**Directions for this task:** Please restate, word for word, the lines below that begin at the one with "Ajay Kumar K | Runs: 18 -> 21" and end at the one with "Miami Heat (10) | SRS: -2.63 -> -2.13". Leave out all other lines.

**Provided material:**
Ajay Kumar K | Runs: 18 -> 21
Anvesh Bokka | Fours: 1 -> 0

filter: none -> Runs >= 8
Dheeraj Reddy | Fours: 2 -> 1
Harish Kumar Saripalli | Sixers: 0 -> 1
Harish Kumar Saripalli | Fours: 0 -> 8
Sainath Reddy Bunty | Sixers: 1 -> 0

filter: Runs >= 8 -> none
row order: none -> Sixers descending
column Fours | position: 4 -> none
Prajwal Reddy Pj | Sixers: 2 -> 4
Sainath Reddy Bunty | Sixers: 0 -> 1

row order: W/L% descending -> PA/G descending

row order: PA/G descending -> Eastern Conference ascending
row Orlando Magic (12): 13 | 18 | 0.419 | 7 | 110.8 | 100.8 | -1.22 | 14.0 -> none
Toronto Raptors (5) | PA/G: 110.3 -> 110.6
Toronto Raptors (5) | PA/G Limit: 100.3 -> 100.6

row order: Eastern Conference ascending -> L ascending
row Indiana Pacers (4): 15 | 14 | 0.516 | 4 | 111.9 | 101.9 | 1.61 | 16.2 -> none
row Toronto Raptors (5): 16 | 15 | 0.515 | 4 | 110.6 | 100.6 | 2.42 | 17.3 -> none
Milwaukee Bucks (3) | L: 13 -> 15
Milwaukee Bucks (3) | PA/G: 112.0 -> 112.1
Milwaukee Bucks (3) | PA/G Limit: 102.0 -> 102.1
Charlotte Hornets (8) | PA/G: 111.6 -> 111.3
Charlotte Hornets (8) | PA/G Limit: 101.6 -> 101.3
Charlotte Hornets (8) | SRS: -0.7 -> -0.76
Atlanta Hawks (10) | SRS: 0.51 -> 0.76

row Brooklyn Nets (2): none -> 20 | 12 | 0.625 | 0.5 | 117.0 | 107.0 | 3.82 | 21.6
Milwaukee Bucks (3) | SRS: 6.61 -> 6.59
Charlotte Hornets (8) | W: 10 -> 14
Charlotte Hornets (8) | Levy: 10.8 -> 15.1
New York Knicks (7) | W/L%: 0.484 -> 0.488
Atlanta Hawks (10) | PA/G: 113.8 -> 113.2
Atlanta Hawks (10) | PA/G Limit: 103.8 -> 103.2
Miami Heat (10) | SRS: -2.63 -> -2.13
* * *
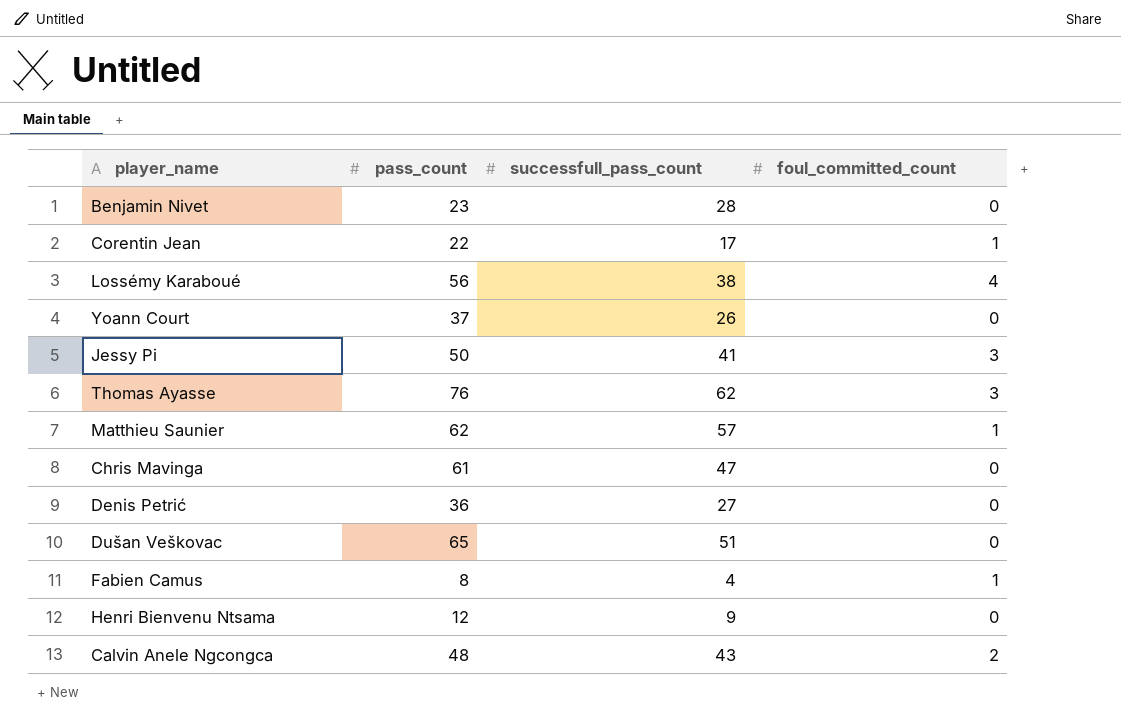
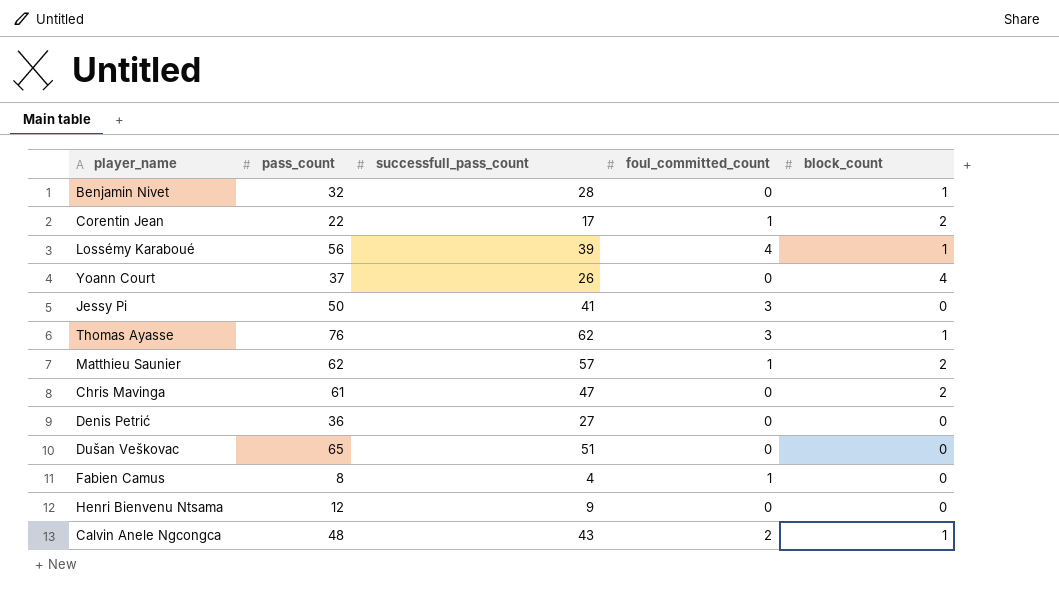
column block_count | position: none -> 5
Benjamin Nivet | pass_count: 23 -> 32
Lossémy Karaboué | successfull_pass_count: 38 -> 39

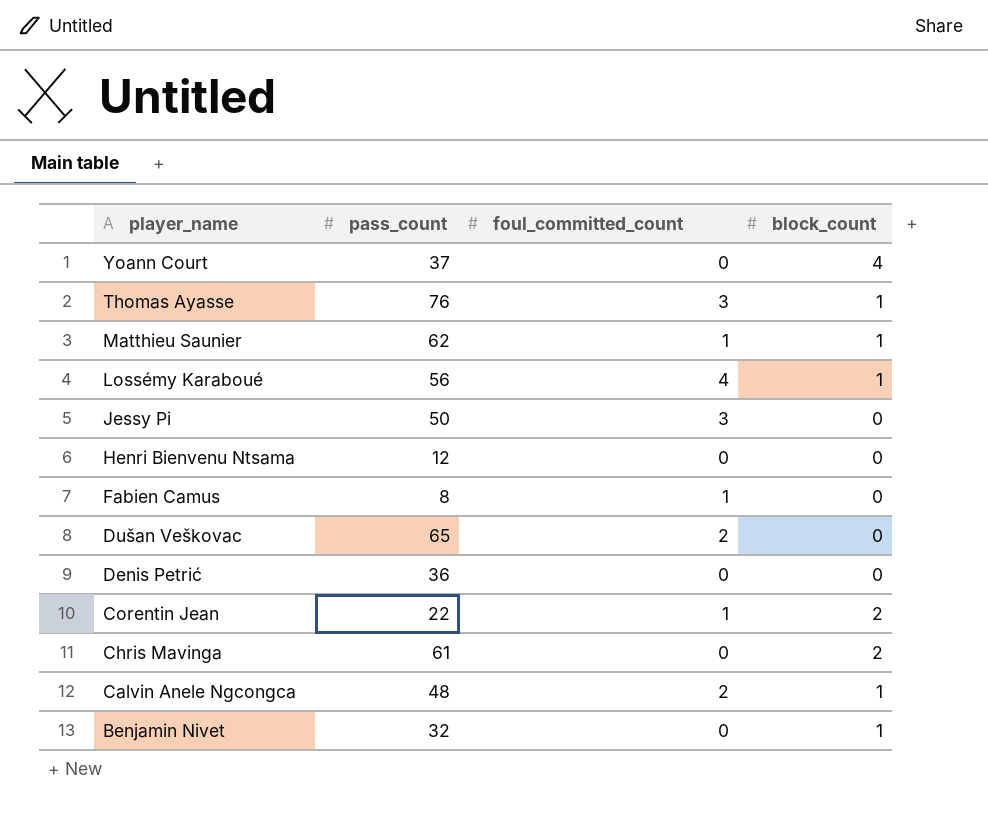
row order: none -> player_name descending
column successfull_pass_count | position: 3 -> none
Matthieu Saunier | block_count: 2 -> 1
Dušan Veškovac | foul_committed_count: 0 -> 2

**Response box:**
Ajay Kumar K | Runs: 18 -> 21
Anvesh Bokka | Fours: 1 -> 0

filter: none -> Runs >= 8
Dheeraj Reddy | Fours: 2 -> 1
Harish Kumar Saripalli | Sixers: 0 -> 1
Harish Kumar Saripalli | Fours: 0 -> 8
Sainath Reddy Bunty | Sixers: 1 -> 0

filter: Runs >= 8 -> none
row order: none -> Sixers descending
column Fours | position: 4 -> none
Prajwal Reddy Pj | Sixers: 2 -> 4
Sainath Reddy Bunty | Sixers: 0 -> 1

row order: W/L% descending -> PA/G descending

row order: PA/G descending -> Eastern Conference ascending
row Orlando Magic (12): 13 | 18 | 0.419 | 7 | 110.8 | 100.8 | -1.22 | 14.0 -> none
Toronto Raptors (5) | PA/G: 110.3 -> 110.6
Toronto Raptors (5) | PA/G Limit: 100.3 -> 100.6

row order: Eastern Conference ascending -> L ascending
row Indiana Pacers (4): 15 | 14 | 0.516 | 4 | 111.9 | 101.9 | 1.61 | 16.2 -> none
row Toronto Raptors (5): 16 | 15 | 0.515 | 4 | 110.6 | 100.6 | 2.42 | 17.3 -> none
Milwaukee Bucks (3) | L: 13 -> 15
Milwaukee Bucks (3) | PA/G: 112.0 -> 112.1
Milwaukee Bucks (3) | PA/G Limit: 102.0 -> 102.1
Charlotte Hornets (8) | PA/G: 111.6 -> 111.3
Charlotte Hornets (8) | PA/G Limit: 101.6 -> 101.3
Charlotte Hornets (8) | SRS: -0.7 -> -0.76
Atlanta Hawks (10) | SRS: 0.51 -> 0.76

row Brooklyn Nets (2): none -> 20 | 12 | 0.625 | 0.5 | 117.0 | 107.0 | 3.82 | 21.6
Milwaukee Bucks (3) | SRS: 6.61 -> 6.59
Charlotte Hornets (8) | W: 10 -> 14
Charlotte Hornets (8) | Levy: 10.8 -> 15.1
New York Knicks (7) | W/L%: 0.484 -> 0.488
Atlanta Hawks (10) | PA/G: 113.8 -> 113.2
Atlanta Hawks (10) | PA/G Limit: 103.8 -> 103.2
Miami Heat (10) | SRS: -2.63 -> -2.13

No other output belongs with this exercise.